To get proper type-casting in C, and because I’m using a struct for arrays, I’m using a helper macro for array access instead of the built-in syntax:

#define array_get(type, arr, i) ((type*) arr.thing)[i]

Obviously this means a performance overhead when run as PHP, with a function call at each array access.

Class/struct

If you don’t do inheritance, a class is basically a bucket of data with some function pointers using “this” or “self” as first implicit argument. That’s what I go with here.

First of all, just macro the “class” keyword:

#define class struct

We’ll make all properties public and redefine the “public” keyword at each property to its proper type:

class Body {
#define public float
#define __prop_vx $__prop_vx
public $__prop_vx;
#undef public
};

The clunky __prop_vx is needed since PHP implies the dollar sign at property access and C of course does not.

Methods are not really needed for the nbody benchmark, but for completeness:

#__C__ void (*offsetMomentum) (Body $__self, float $px, float $py, float $pz); 

Function pointer struct members only in C.

Pass around $__self explicitly since C has no this concept.
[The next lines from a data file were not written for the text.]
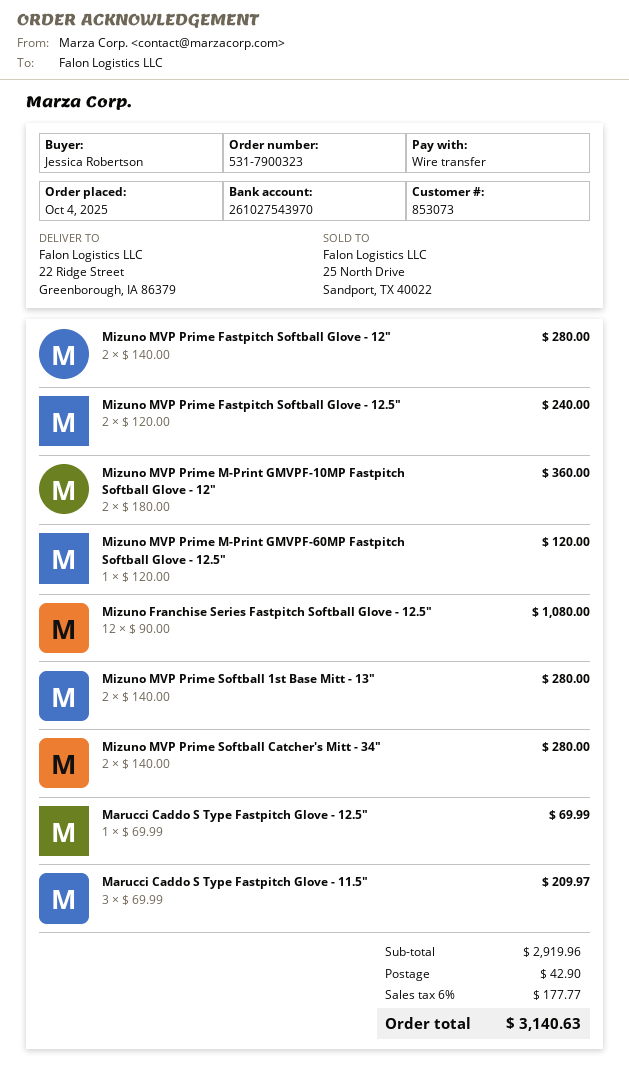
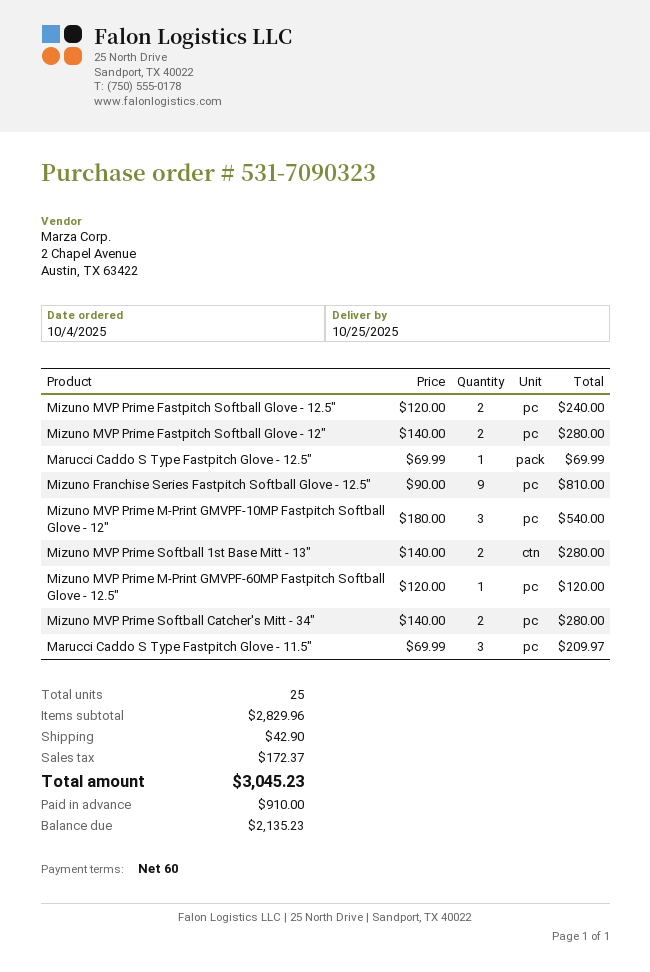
order number: 531-7900323 -> 531-7090323
Mizuno MVP Prime M-Print GMVPF-10MP Fastpitch Softball Glove - 12": 2 x 180.00 = 360.00 -> 3 x 180.00 = 540.00
Mizuno Franchise Series Fastpitch Softball Glove - 12.5": 12 x 90.00 = 1080.00 -> 9 x 90.00 = 810.00
subtotal: 2919.96 -> 2829.96
tax: 177.77 -> 172.37
total: 3140.63 -> 3045.23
The important part is that the method body is the same in both C and PHP. The function signature is duplicated, though.

#__C__ void Body__offsetMomentum (Body $__self, float $px, float $py, float $pz)
#if __PHP__
public function offsetMomentum(Body $__self, float $px, float $py, float $pz): void
#endif
{
    #__C__ float
    $pi = 3.1415926535897931;
    #__C__ float
    $solarmass = 4. * $pi * $pi;
    $__self->__prop_vx = (0. - $px) / $solarmass;
    $__self->__prop_vy = (0. - $py) / $solarmass;
    $__self->__prop_vz = (0. - $pz) / $solarmass;
}

Method calling is then polyglot, like so:

$b->offsetMomentum($b, $px, $py, $pz);

Fun fact, the new keyword in PHP can also be called with parenthesis and a string, which we’ll abuse for a new C macro:

#define new(x) x ## __constructor(malloc(sizeof(struct x)))

This assumes that a constructor function will exist, e.g. Body__constructor used to init function pointers.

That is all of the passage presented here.